O zamanlar, halk kesimleri arasında ise, bu 'aşağılık duyguları'na kapılmış olanlar, 'Garb'a meftun olmuşlar, Garb çarpılmışları' manasında 'Garbzede', ya da 'müstağrib' olarak anılıyorlardı.

Ve o nesillerin hele de zabit sınıfında olanlardan nice seçkin isimler, 'Balkanlarda ve Arap diyarlarında ne işimiz var?' diyerek cephelere gidiyorlar ve zor karşısında da, İslam vatanını canları pahasına savunmak yerine, kumandanlık ettikleri orduları bırakıp İstanbuıl'a dönüyorlar, orada yeni ikbâl kapıları arıyorlardı.

Birinci Dünya Savaşı'ndan bu hastalıklı ruh haline müptela olanların ruhen yenilgiyi taa baştan kabullenmiş olanların psikolojik dirençsizliklerinin etkisiyle de yenik çıkmıştık.

Savaşlarda yenmek kadar yenilmek de kaçınılmazdır. Ama, hatta esir alınıp zincire vurulmak bile, eğer, ruhlarda bir aşağılık duygusu oluşturmamış ve de tam tersine, 'izzet ve şerefle yaşanmayacaksa; şerefli bir ölümü tercih ederiz.' diyen o esaret altındaki HAMAS (İslami Mukavemet Hareketi) erleri bile; maddi güce tapan, materyalist değerlere dayalı güçlerin hesaplarını nasıl bozduklarını şu son 1,5 ay içinde göstermişlerdir.

*

Böyleyken, o dünyada özgürlüklerin nasıl kullanıldığını bile düşünmekten nasipsiz nice çevreler, TV programlarında, hâlâ da, 'Aman, bu savaşın acımasızlıklarına bakıp da, bundan yola çıkarak, 'Batı değerlerini sorgulamaya kalkışanlar'ın tuzağına düşülmemeli... Bizim Batı dünyasıyla bağımız günü birlik siyasİ bir tercih değil, Batı'nın değerler sistemine bağlılıktır ve 200 yılı aşan bir geçmişi vardır.' gibi görüşleri dile getirebilmekteler.
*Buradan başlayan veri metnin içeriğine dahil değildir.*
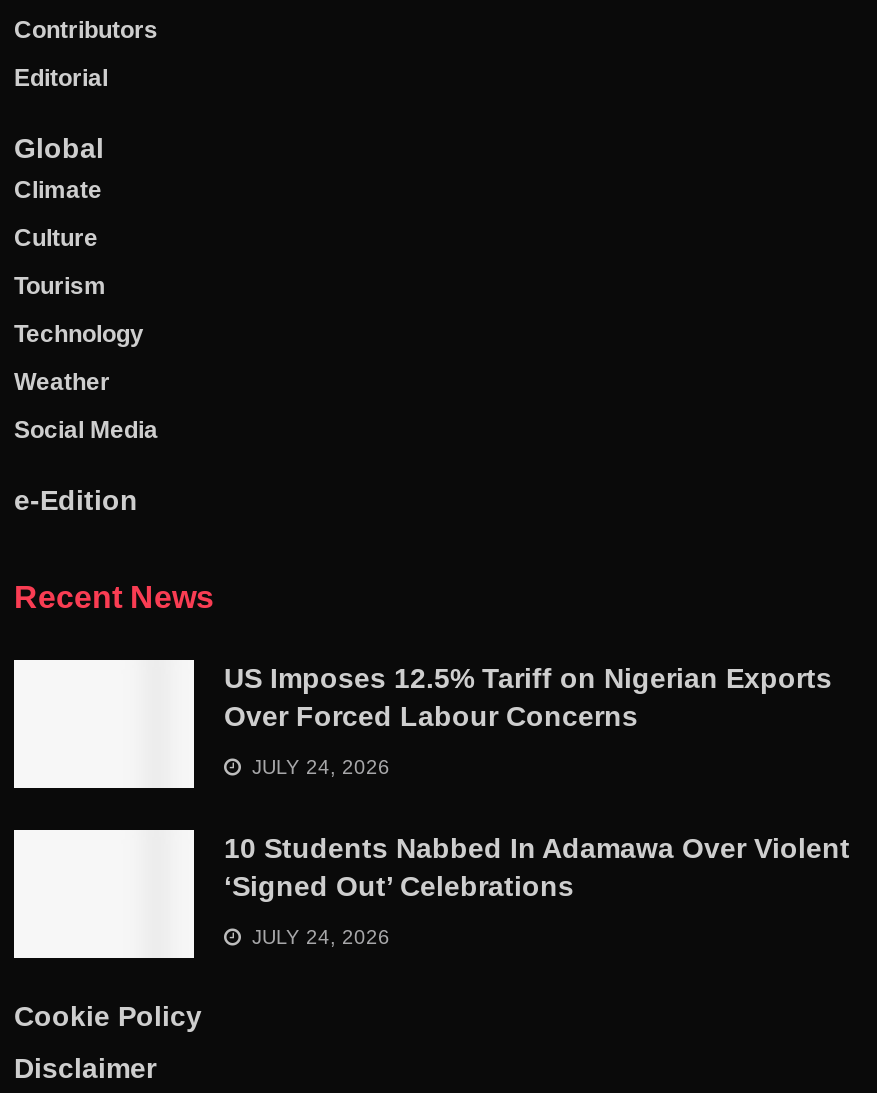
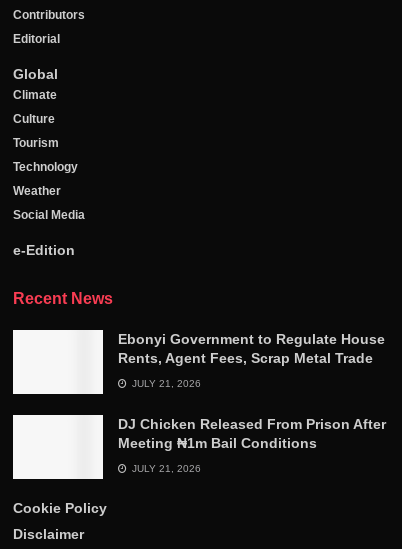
[224,662,832,732] US Imposes 12.5% Tariff on Nigerian Exports | Over Forced Labour Concerns -> [118,331,385,366] Ebonyi Government to Regulate House | Rents, Agent Fees, Scrap Metal Trade
[246,756,390,778] JULY 24, 2026 -> [129,378,201,389] JULY 21, 2026
[224,832,850,902] 10 Students Nabbed In Adamawa Over Violent | ‘Signed Out’ Celebrations -> [118,416,386,451] DJ Chicken Released From Prison After | Meeting ₦1m Bail Conditions
[246,926,390,948] JULY 24, 2026 -> [129,463,201,474] JULY 21, 2026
Onlar varsınlar öyle kof sözleri tekrarlayıp dursunlar; Müslüman dünyasında, yeni nesil Müslümanlar, dünlerdeki hatalardan ders çıkararak, içinde yaşadıkları çağın bütün ilmî ve teknolojik donanımlarına sahip olmanın şuuruyla kendi inançlarındaki dünyayı kurmanın idraki yolunda daha bir azimli ilerlemektedirler. Ve yolun daha başındayız...

*

'Kur'an yakmak' şeklindeki ilkel alçaklıkları 'ifade özgürlüğü' olarak gören dünyanın; uydu teknolojisindeki en etkili isim olan Elon Musk'ın, 'Yahudi karşıtı bir 'X' (twitter) gönderisini kabul etmesi' üzerine, 'ifade özgürlüğü' unutup, Musk'ı hedef tahtasına oturtması ve geri adım attırmasındaki 'diktatörlük özgürlüğü' düşündürücüdür.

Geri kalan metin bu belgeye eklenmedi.